**Problem to work on:**
Where a picture appears, leave it out, and print the rest of the records as they are.
*** Opening Excerpted records ***
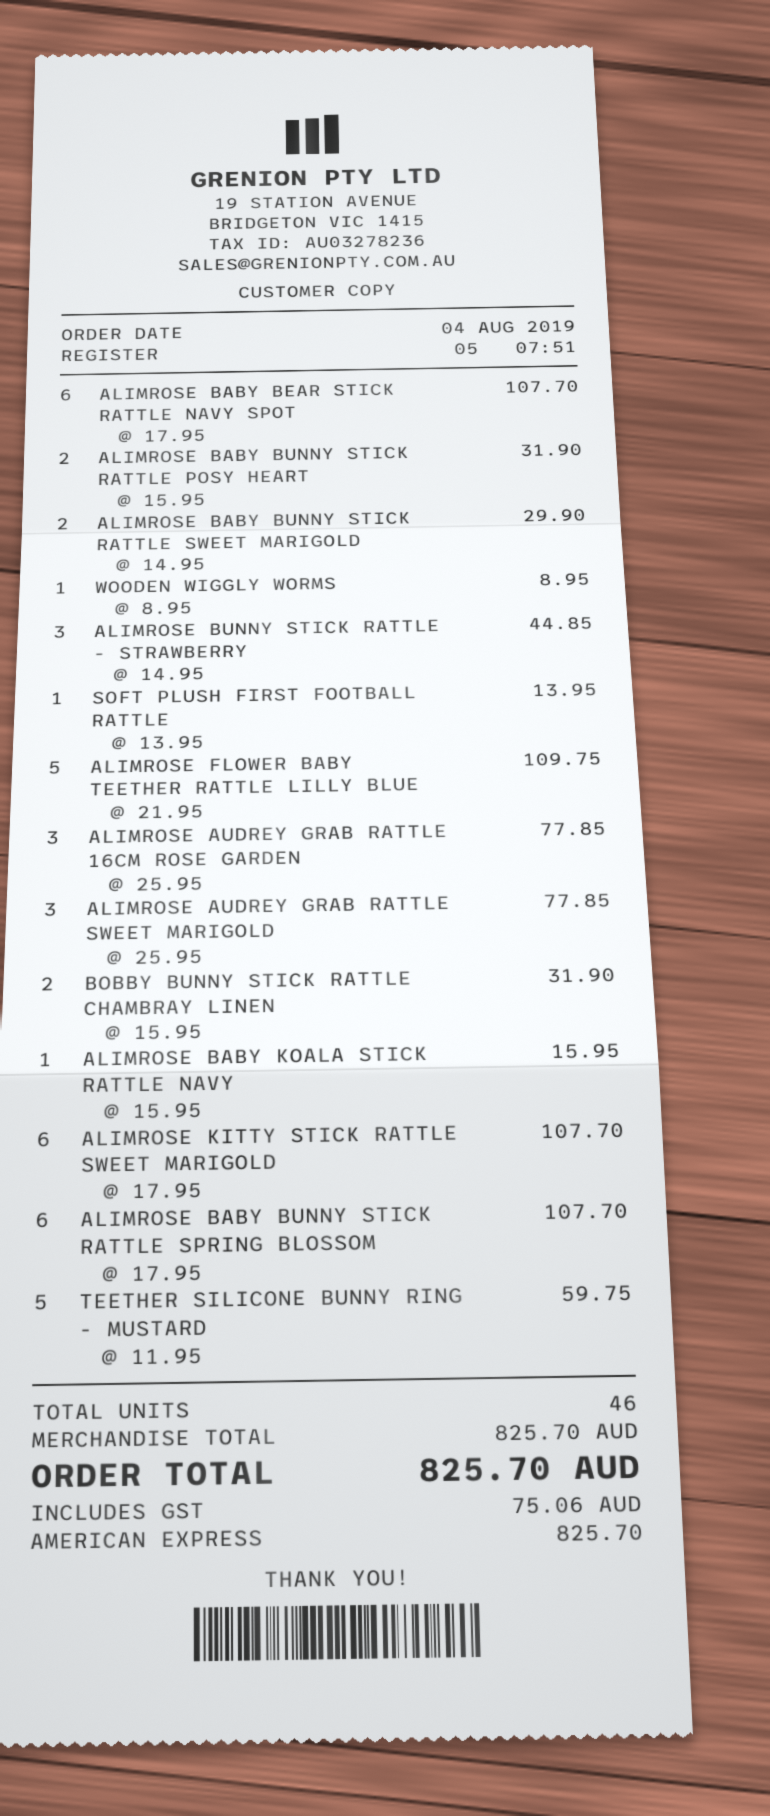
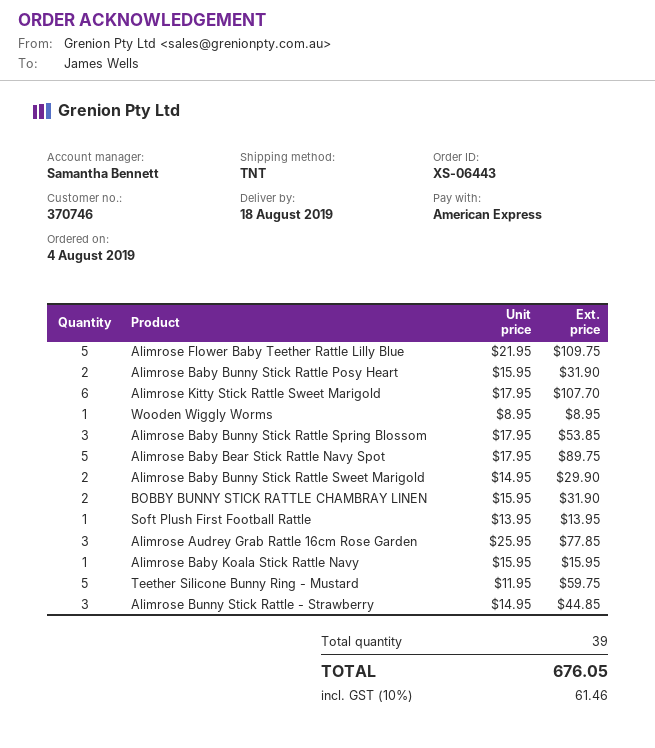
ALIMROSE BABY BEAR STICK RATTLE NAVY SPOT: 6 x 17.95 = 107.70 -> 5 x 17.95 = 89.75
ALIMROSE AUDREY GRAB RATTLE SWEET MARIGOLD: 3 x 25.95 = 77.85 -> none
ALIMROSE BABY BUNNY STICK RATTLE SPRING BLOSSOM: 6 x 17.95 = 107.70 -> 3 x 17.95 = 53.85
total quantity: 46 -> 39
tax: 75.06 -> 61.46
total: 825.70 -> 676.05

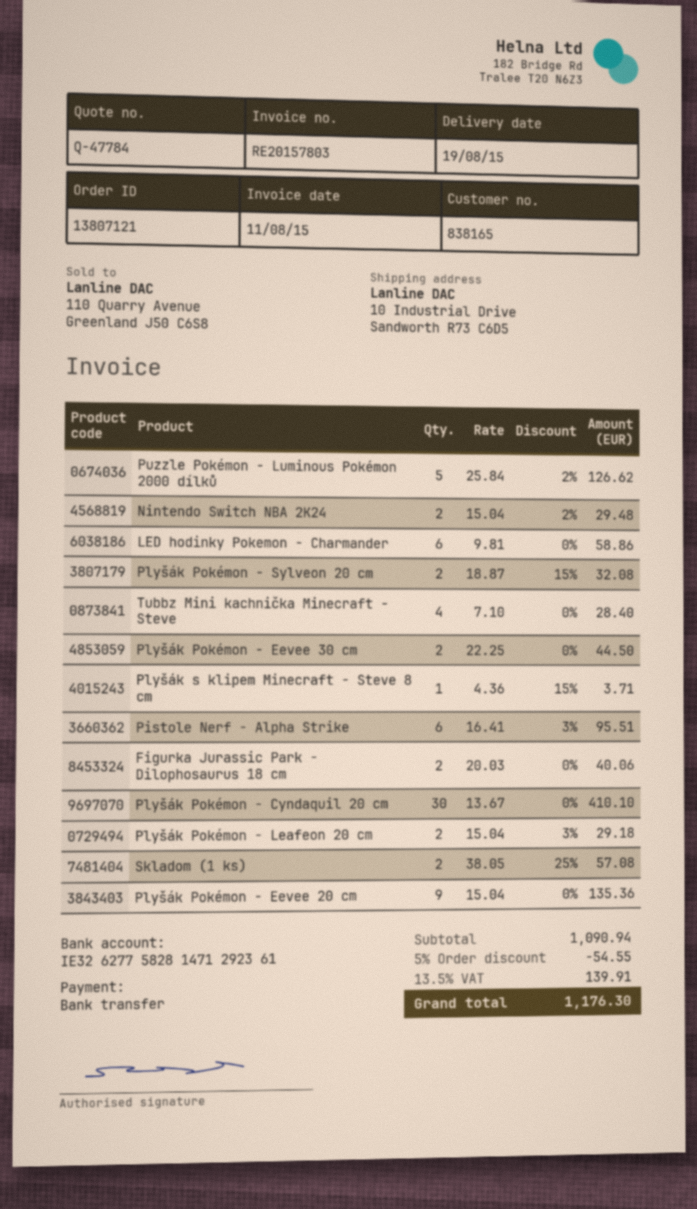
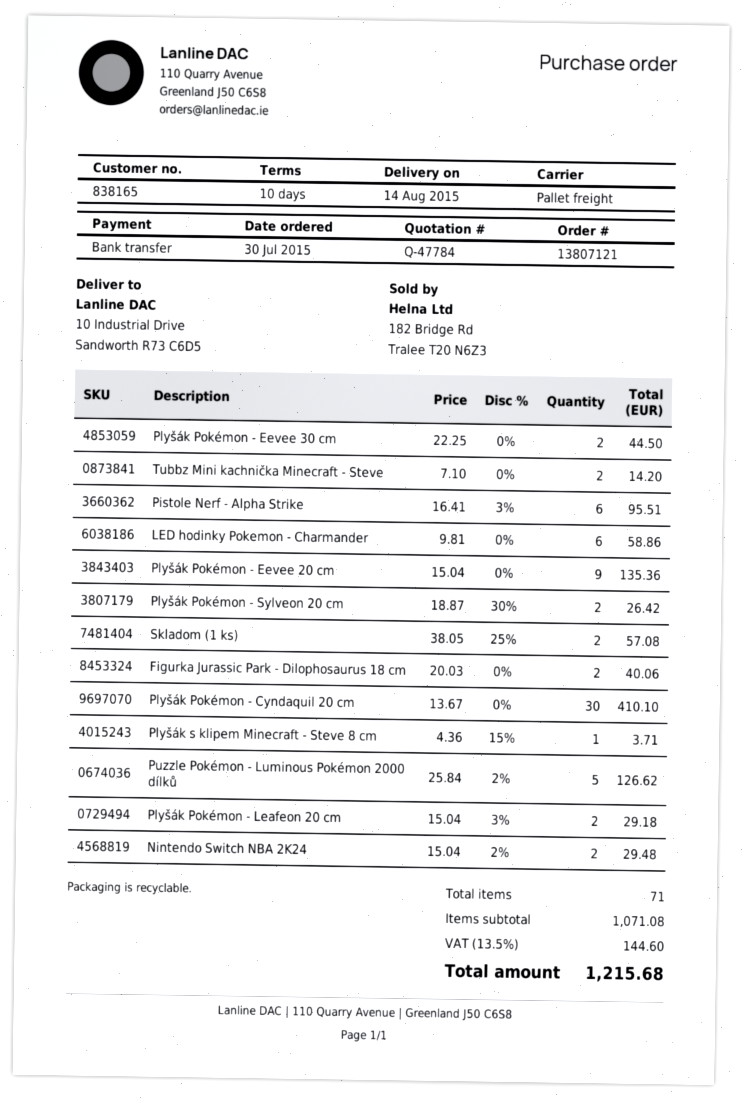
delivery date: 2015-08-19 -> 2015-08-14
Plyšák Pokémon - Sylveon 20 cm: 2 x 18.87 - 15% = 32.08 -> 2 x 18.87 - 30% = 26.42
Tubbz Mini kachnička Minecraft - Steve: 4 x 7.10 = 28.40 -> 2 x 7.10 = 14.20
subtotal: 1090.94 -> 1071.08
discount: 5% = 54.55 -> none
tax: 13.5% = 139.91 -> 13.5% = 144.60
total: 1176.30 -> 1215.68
*** Closing Excerpted records ***
**Solution to this task:**
ALIMROSE BABY BEAR STICK RATTLE NAVY SPOT: 6 x 17.95 = 107.70 -> 5 x 17.95 = 89.75
ALIMROSE AUDREY GRAB RATTLE SWEET MARIGOLD: 3 x 25.95 = 77.85 -> none
ALIMROSE BABY BUNNY STICK RATTLE SPRING BLOSSOM: 6 x 17.95 = 107.70 -> 3 x 17.95 = 53.85
total quantity: 46 -> 39
tax: 75.06 -> 61.46
total: 825.70 -> 676.05

delivery date: 2015-08-19 -> 2015-08-14
Plyšák Pokémon - Sylveon 20 cm: 2 x 18.87 - 15% = 32.08 -> 2 x 18.87 - 30% = 26.42
Tubbz Mini kachnička Minecraft - Steve: 4 x 7.10 = 28.40 -> 2 x 7.10 = 14.20
subtotal: 1090.94 -> 1071.08
discount: 5% = 54.55 -> none
tax: 13.5% = 139.91 -> 13.5% = 144.60
total: 1176.30 -> 1215.68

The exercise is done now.